Recently, a prospective study of metformin was initiated in patients to determine its effectiveness in treating various conditions. While the results of this study are still pending, there is promising news from NGM Biopharmaceuticals. The company has treated its first patient with a drug that targets the receptor for GDF15, a hormone associated with various health issues. A clinical trial has also been initiated to further explore this treatment approach.
The potential success of these new treatment options is on the horizon, and researchers are hopeful that they will provide effective solutions for patients in need. This exciting time in the field of medicine marks a significant step forward in the development of innovative therapies.
Editor’s Note: It is important to mention that individuals with hyperemesis gravidarum have a specific version of the GDF15 gene that affects the production of the GDF15 hormone.
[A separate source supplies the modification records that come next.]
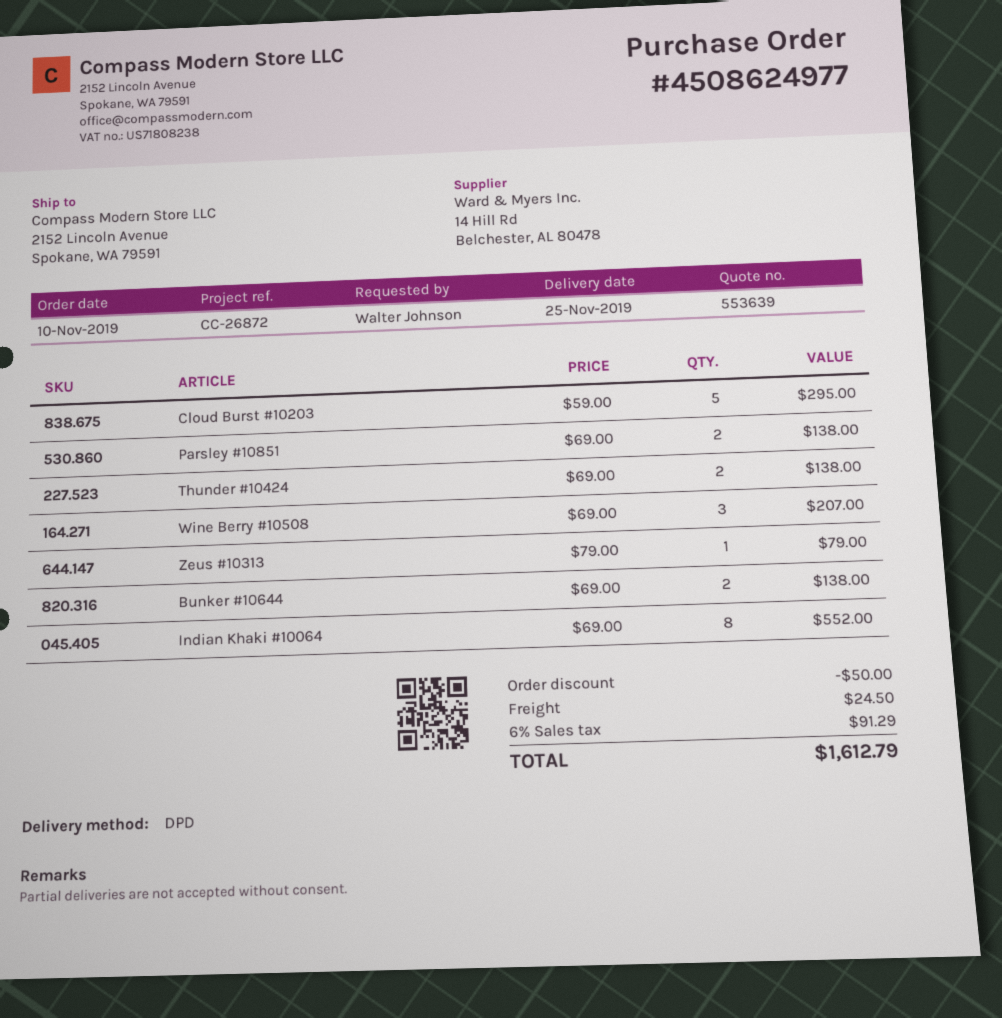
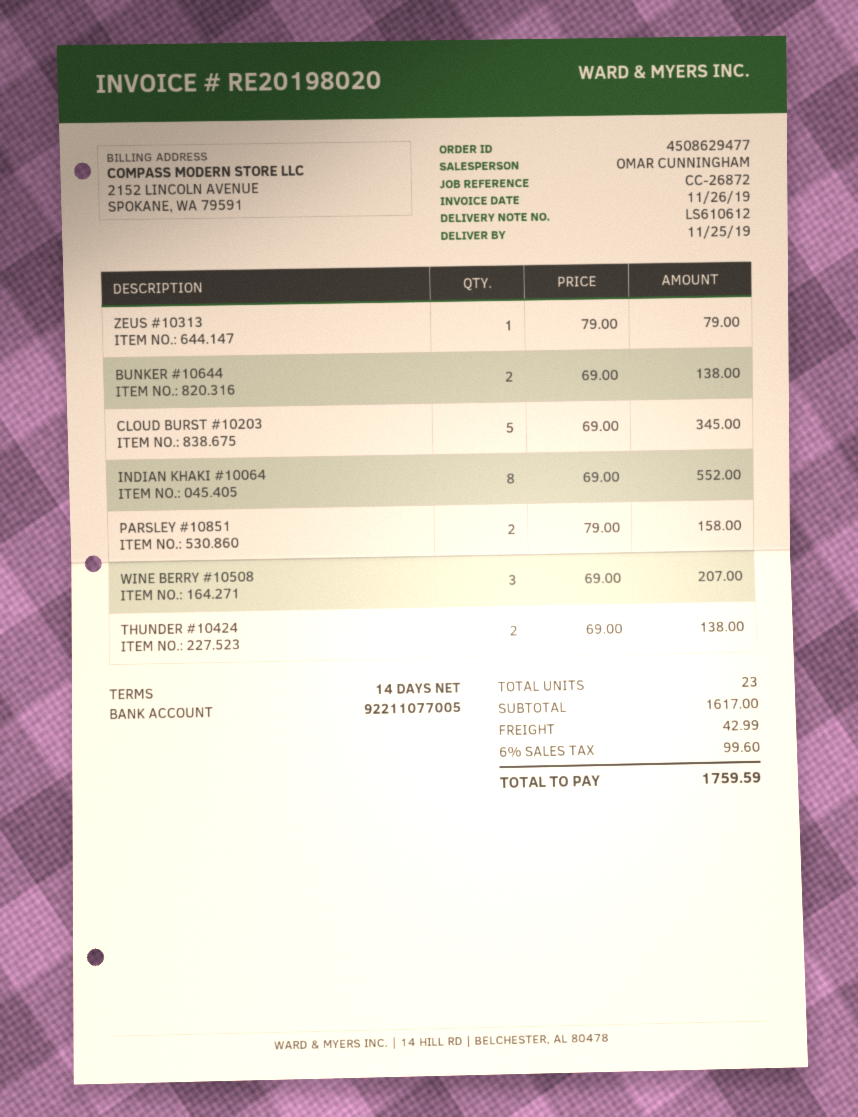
order number: 4508624977 -> 4508629477
Cloud Burst #10203: 5 x 59.00 = 295.00 -> 5 x 69.00 = 345.00
Parsley #10851: 2 x 69.00 = 138.00 -> 2 x 79.00 = 158.00
discount: 50.00 -> none
shipping: 24.50 -> 42.99
tax: 6% = 91.29 -> 6% = 99.60
total: 1612.79 -> 1759.59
This information sheds light on the complex nature of genetic factors in health conditions and underscores the importance of personalized medicine approaches.
In conclusion, the advancements in medical research and the development of new treatment options offer hope for patients facing various health challenges. By staying informed and exploring innovative therapies, we can pave the way for a healthier future for all.